Print, with no pictures, the exact lines that run from the one containing "(1019, 421) none" through the last line of the material below, both ends included.

EXERCISE INPUTS >>
..........

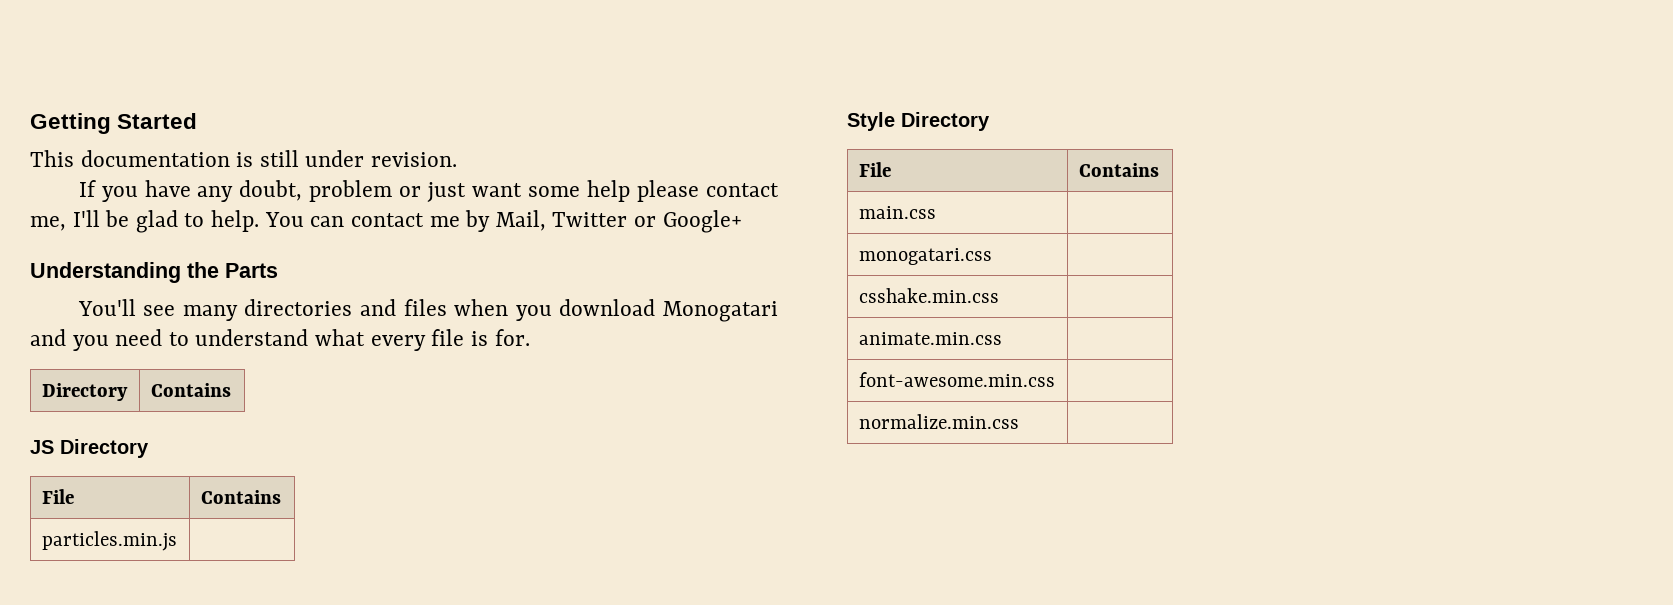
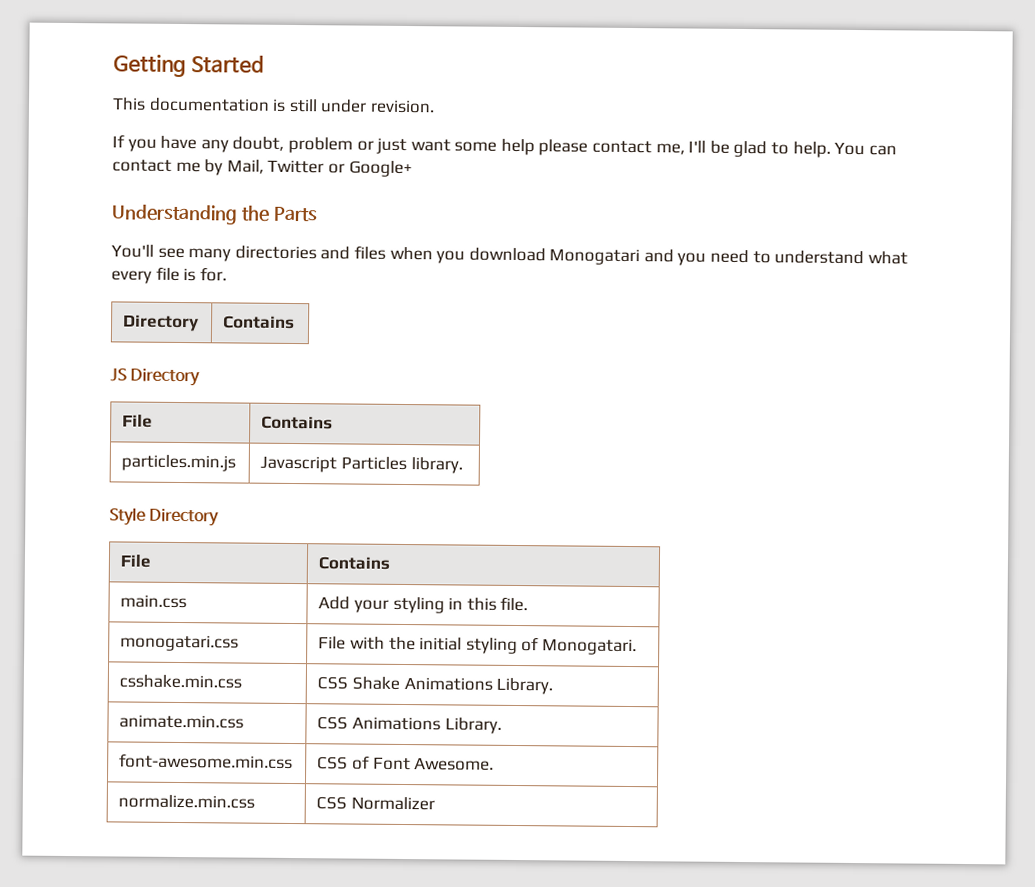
(177, 541) none -> [260,455,463,474] Javascript Particles library.
[858,248,992,265] [858,288,999,303] [858,332,1002,345] [858,372,1055,387] // monogatari.css | // csshake.min.css | // animate.min.css | // font-awesome.min.css | -> [318,596,529,614] [120,634,240,652] [318,636,637,656] [119,674,243,689] [317,676,554,695] [119,714,245,729] [317,716,502,734] [119,753,294,770] [317,755,495,771] Add your styling in this file. // monogatari.css | File with the initial styling of Monogatari. // csshake.min.css | CSS Shake Animations Library. // animate.min.css | CSS Animations Library. // font-awesome.min.css | CSS of Font Awesome.
(1019, 421) none -> [316,796,436,811] CSS Normalizer

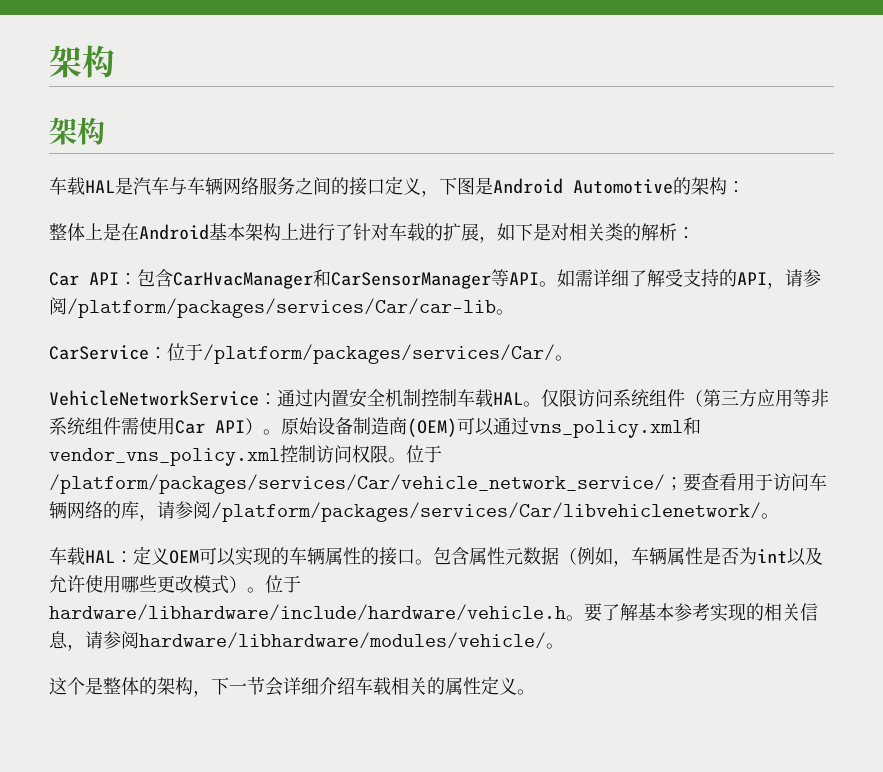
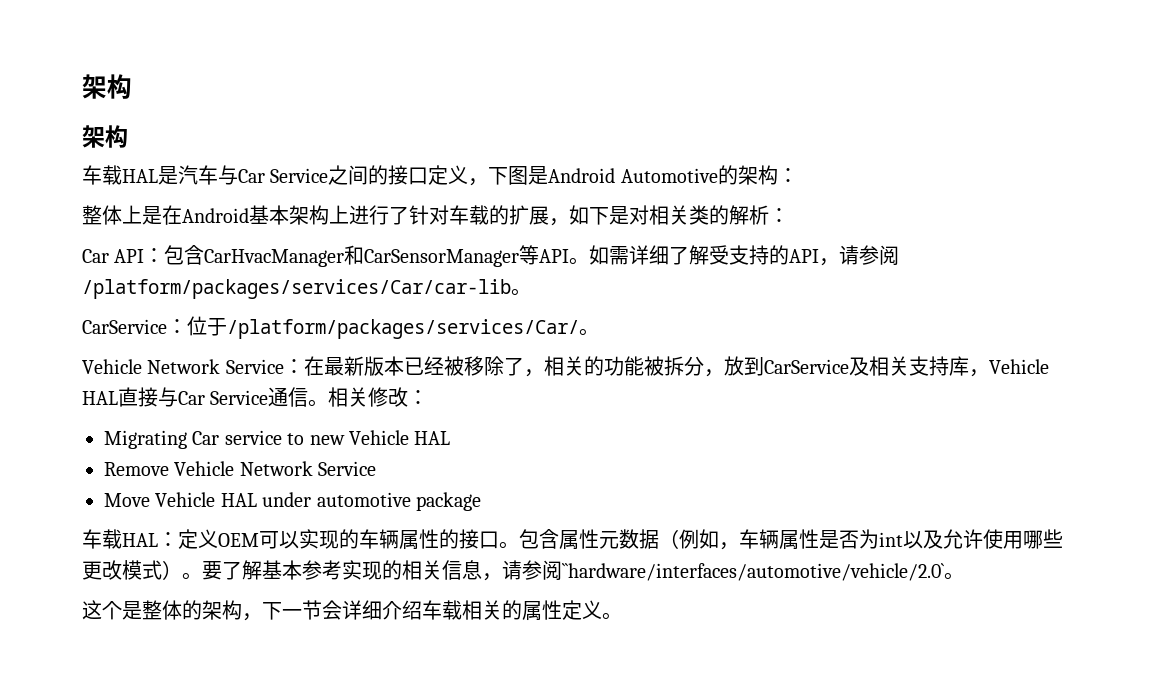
[187,177,295,195] 车辆网络服务 -> [238,168,329,183] Car Service
[49,388,829,408] [49,417,701,438] [49,445,442,466] [49,473,827,494] [49,501,779,522] VehicleNetworkService：通过内置安全机制控制车载HAL。仅限访问系统组件（第三方应用等非系统组件需使用Car API）。原始设备制造商(OEM)可以通过vns_policy.xml和vendor_vns_policy.xml控制访问权限。位于/platform/packages/services/Car/vehicle_network_service/；要查看用于访问车辆网络的库，请参阅/platform/packages/services/Car/libvehiclenetwork/。 -> [82,356,1049,377] [82,387,429,407] [104,430,451,449] [104,461,377,476] [104,492,481,511] Vehicle Network Service：在最新版本已经被移除了，相关的功能被拆分，放到CarService及相关支持库，Vehicle HAL直接与Car Service通信。相关修改： // Migrating Car service to new Vehicle HAL // Remove Vehicle Network Service // Move Vehicle HAL under automotive package
[265,575,301,593] [49,604,584,621] 位于hardware/libhardware/include/hardware/vehicle.h。 -> (202, 576) none
[139,632,546,649] hardware/libhardware/modules/vehicle/ -> [562,563,945,581] ``hardware/interfaces/automotive/vehicle/2.0`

..........

RESPONSE >>
(1019, 421) none -> [316,796,436,811] CSS Normalizer

[187,177,295,195] 车辆网络服务 -> [238,168,329,183] Car Service
[49,388,829,408] [49,417,701,438] [49,445,442,466] [49,473,827,494] [49,501,779,522] VehicleNetworkService：通过内置安全机制控制车载HAL。仅限访问系统组件（第三方应用等非系统组件需使用Car API）。原始设备制造商(OEM)可以通过vns_policy.xml和vendor_vns_policy.xml控制访问权限。位于/platform/packages/services/Car/vehicle_network_service/；要查看用于访问车辆网络的库，请参阅/platform/packages/services/Car/libvehiclenetwork/。 -> [82,356,1049,377] [82,387,429,407] [104,430,451,449] [104,461,377,476] [104,492,481,511] Vehicle Network Service：在最新版本已经被移除了，相关的功能被拆分，放到CarService及相关支持库，Vehicle HAL直接与Car Service通信。相关修改： // Migrating Car service to new Vehicle HAL // Remove Vehicle Network Service // Move Vehicle HAL under automotive package
[265,575,301,593] [49,604,584,621] 位于hardware/libhardware/include/hardware/vehicle.h。 -> (202, 576) none
[139,632,546,649] hardware/libhardware/modules/vehicle/ -> [562,563,945,581] ``hardware/interfaces/automotive/vehicle/2.0`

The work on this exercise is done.